:: ENTRIES SUPPLIED

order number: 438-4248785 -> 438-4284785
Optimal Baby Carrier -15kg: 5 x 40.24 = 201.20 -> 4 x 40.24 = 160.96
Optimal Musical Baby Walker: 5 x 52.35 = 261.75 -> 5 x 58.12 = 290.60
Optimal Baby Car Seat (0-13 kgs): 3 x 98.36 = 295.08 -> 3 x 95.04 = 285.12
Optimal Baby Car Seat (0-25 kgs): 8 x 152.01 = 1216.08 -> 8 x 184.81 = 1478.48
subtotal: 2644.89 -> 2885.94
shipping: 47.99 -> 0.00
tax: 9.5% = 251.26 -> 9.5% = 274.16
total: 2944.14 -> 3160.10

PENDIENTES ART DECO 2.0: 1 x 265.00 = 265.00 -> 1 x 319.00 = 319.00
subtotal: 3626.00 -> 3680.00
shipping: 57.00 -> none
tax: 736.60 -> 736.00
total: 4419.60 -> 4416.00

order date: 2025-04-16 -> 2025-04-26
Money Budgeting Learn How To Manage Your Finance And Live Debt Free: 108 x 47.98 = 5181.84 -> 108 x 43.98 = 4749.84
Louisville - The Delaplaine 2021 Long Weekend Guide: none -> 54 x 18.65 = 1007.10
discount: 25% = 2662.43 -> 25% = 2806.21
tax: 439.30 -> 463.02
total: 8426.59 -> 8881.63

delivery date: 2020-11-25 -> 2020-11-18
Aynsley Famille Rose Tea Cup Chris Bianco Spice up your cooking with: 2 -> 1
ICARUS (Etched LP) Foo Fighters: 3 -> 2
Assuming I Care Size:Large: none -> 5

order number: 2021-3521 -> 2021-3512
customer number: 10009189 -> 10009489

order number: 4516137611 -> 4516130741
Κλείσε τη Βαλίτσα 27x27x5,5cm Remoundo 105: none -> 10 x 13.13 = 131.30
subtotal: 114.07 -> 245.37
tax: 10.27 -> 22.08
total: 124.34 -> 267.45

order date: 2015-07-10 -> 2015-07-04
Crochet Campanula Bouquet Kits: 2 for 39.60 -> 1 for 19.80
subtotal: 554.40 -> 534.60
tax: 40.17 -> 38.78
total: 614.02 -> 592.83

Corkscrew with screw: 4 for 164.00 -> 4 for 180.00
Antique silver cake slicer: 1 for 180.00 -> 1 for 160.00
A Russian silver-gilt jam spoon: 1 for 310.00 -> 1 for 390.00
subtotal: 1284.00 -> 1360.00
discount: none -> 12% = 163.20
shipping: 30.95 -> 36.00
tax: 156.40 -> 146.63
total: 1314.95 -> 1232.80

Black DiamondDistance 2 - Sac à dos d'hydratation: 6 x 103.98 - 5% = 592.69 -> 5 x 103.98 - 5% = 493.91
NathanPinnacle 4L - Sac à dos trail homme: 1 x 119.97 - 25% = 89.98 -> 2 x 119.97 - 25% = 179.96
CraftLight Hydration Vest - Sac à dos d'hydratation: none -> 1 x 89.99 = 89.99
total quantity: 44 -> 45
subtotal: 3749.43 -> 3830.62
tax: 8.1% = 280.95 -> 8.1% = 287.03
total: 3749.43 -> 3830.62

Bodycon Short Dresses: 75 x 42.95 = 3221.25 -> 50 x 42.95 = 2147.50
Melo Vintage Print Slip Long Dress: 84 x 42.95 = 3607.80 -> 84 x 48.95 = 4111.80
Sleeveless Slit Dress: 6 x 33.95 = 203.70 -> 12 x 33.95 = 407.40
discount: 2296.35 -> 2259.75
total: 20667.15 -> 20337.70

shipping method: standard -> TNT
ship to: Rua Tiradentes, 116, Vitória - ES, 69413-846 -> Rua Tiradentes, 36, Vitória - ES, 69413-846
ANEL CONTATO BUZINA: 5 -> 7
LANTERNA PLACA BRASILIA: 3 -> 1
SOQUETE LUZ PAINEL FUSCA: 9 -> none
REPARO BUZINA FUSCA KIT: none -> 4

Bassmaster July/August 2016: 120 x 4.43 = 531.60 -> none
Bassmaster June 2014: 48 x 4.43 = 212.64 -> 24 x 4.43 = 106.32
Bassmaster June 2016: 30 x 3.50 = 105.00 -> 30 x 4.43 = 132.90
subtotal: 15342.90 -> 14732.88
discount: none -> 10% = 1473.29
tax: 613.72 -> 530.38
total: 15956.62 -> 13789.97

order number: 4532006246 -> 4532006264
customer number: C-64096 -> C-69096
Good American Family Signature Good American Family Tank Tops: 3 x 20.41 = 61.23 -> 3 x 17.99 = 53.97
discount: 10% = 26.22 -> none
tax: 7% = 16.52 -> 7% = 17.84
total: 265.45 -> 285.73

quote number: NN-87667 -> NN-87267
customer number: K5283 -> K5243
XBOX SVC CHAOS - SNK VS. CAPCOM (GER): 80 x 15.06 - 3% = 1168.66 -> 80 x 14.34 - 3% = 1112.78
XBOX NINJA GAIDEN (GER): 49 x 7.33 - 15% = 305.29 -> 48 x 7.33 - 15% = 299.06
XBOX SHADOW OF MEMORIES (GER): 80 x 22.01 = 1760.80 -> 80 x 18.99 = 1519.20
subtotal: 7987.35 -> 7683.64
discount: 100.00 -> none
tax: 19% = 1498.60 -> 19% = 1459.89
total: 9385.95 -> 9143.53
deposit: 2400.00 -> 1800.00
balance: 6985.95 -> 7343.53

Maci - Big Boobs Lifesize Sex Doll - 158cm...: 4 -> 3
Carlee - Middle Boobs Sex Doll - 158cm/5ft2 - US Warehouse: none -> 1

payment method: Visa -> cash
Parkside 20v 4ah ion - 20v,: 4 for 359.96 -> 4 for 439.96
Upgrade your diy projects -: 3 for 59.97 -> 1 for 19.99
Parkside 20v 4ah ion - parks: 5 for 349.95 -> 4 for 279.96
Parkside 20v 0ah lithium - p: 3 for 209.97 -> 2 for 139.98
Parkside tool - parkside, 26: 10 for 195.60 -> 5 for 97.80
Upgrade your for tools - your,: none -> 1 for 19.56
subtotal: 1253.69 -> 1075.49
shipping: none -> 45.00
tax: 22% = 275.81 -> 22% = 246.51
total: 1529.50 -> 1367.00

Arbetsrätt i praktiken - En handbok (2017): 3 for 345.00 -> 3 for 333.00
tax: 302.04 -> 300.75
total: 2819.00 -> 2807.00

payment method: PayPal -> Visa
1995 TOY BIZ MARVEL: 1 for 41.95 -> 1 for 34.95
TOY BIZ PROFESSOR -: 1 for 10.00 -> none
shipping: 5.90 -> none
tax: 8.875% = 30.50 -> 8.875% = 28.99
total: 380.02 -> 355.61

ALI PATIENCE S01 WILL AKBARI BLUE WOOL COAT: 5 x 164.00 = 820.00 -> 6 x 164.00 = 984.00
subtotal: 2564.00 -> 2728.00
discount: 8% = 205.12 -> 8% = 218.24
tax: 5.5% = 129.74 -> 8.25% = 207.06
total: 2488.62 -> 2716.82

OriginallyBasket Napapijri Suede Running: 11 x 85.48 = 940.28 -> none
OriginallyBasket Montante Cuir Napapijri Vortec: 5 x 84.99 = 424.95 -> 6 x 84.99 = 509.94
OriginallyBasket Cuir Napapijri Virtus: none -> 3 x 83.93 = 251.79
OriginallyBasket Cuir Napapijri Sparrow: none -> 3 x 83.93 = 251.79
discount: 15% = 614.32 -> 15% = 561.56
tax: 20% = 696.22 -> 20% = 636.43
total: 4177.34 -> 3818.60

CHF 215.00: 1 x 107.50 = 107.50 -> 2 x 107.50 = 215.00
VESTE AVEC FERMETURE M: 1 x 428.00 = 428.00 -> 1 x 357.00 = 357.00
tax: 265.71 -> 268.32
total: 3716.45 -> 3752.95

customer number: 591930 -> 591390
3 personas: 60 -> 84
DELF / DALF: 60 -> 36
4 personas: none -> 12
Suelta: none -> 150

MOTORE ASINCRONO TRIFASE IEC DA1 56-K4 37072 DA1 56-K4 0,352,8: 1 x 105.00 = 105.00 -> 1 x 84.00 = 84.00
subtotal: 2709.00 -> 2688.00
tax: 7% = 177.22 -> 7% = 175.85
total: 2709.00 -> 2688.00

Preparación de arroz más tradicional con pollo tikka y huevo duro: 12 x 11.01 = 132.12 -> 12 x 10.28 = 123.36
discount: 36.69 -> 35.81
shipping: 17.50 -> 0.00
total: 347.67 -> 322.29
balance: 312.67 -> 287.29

::::

#### [EXERCISE OBJECTIVE]
Among the entries above, the lines between the ones containing "Louisville - The" and "delivery date: 2020-11-25 -> 2020-11-18", inclusive, are to be transcribed exactly. No other line is to be given.

#### [SOLUTION]
Louisville - The Delaplaine 2021 Long Weekend Guide: none -> 54 x 18.65 = 1007.10
discount: 25% = 2662.43 -> 25% = 2806.21
tax: 439.30 -> 463.02
total: 8426.59 -> 8881.63

delivery date: 2020-11-25 -> 2020-11-18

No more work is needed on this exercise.